--- MATERIAL FOR THE TASK ---
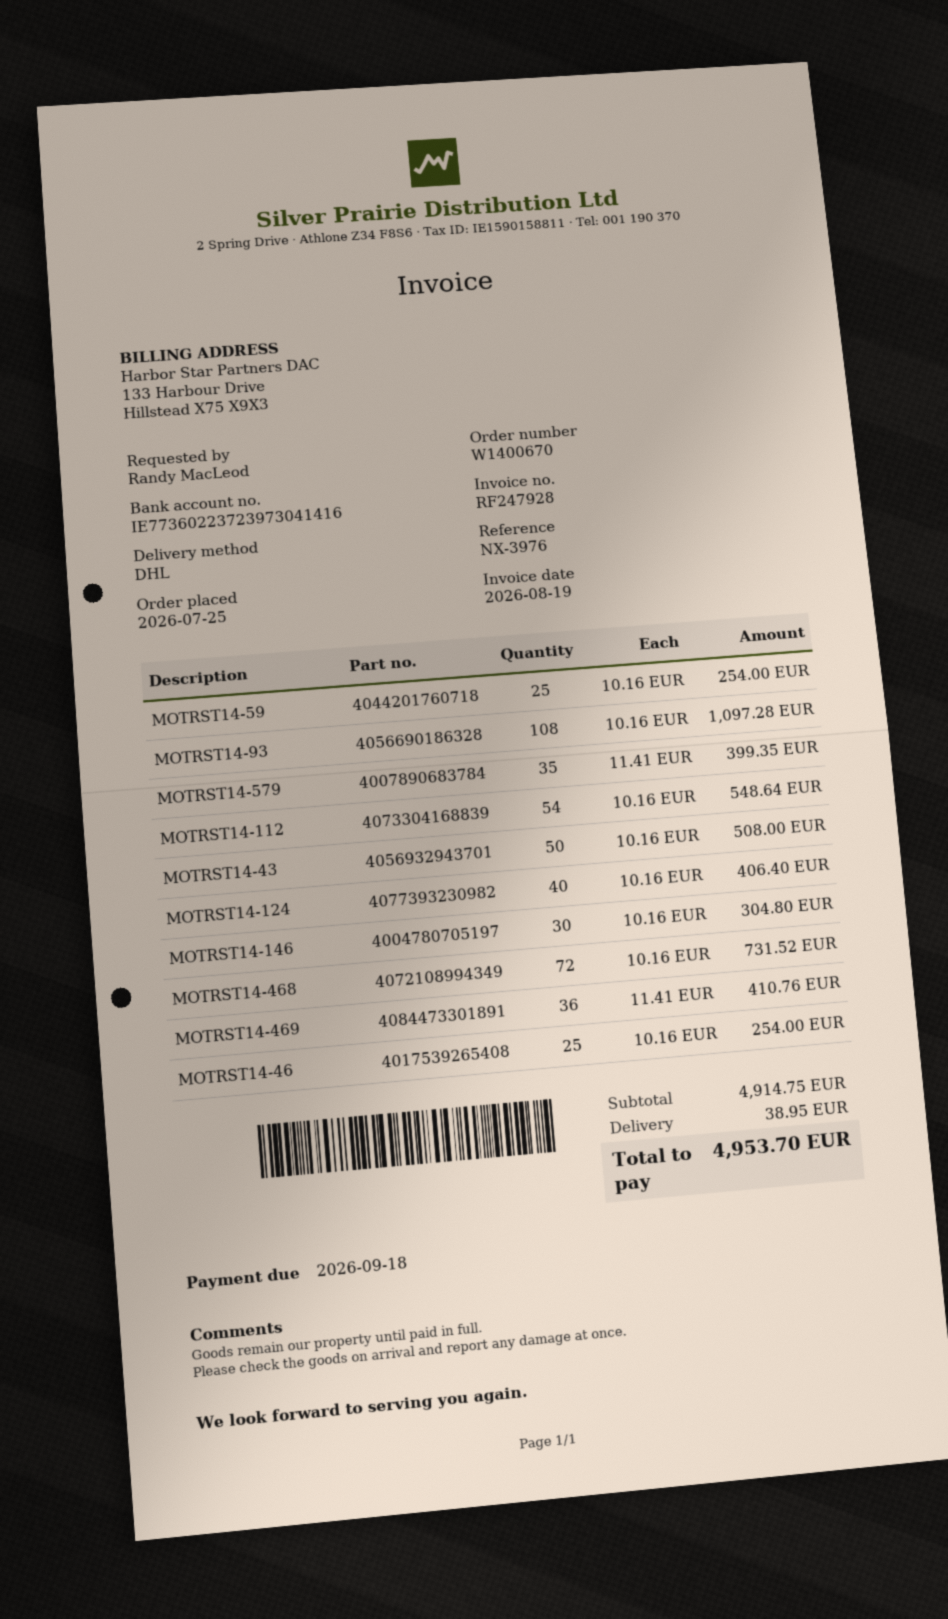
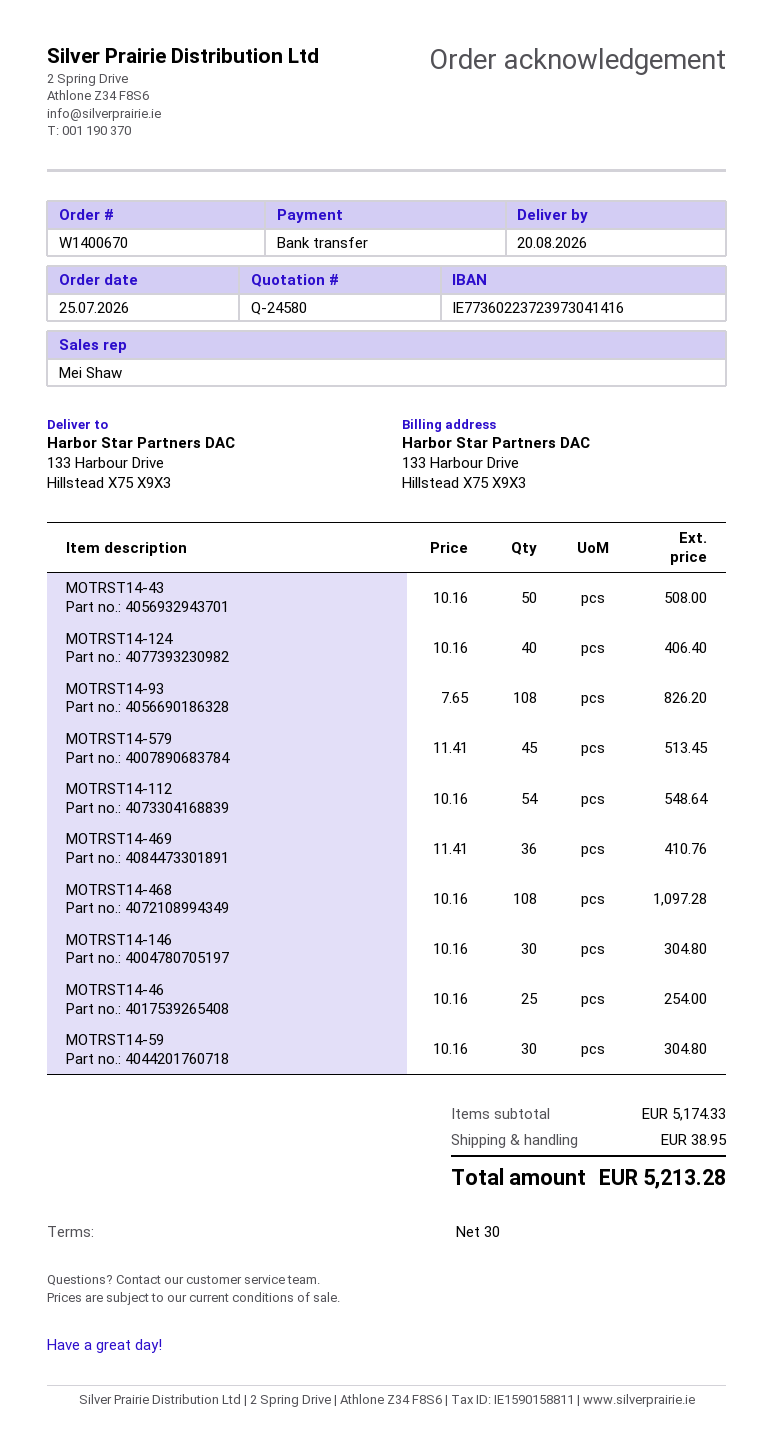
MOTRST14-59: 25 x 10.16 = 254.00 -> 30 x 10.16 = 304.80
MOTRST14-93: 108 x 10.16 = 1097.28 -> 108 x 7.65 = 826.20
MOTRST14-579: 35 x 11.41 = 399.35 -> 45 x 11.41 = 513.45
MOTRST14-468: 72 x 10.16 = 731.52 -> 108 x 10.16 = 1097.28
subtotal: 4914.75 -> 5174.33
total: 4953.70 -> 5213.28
---
## EXERCISE
Give every entry again verbatim, with no pictures.

## EXERCISE RESPONSE
MOTRST14-59: 25 x 10.16 = 254.00 -> 30 x 10.16 = 304.80
MOTRST14-93: 108 x 10.16 = 1097.28 -> 108 x 7.65 = 826.20
MOTRST14-579: 35 x 11.41 = 399.35 -> 45 x 11.41 = 513.45
MOTRST14-468: 72 x 10.16 = 731.52 -> 108 x 10.16 = 1097.28
subtotal: 4914.75 -> 5174.33
total: 4953.70 -> 5213.28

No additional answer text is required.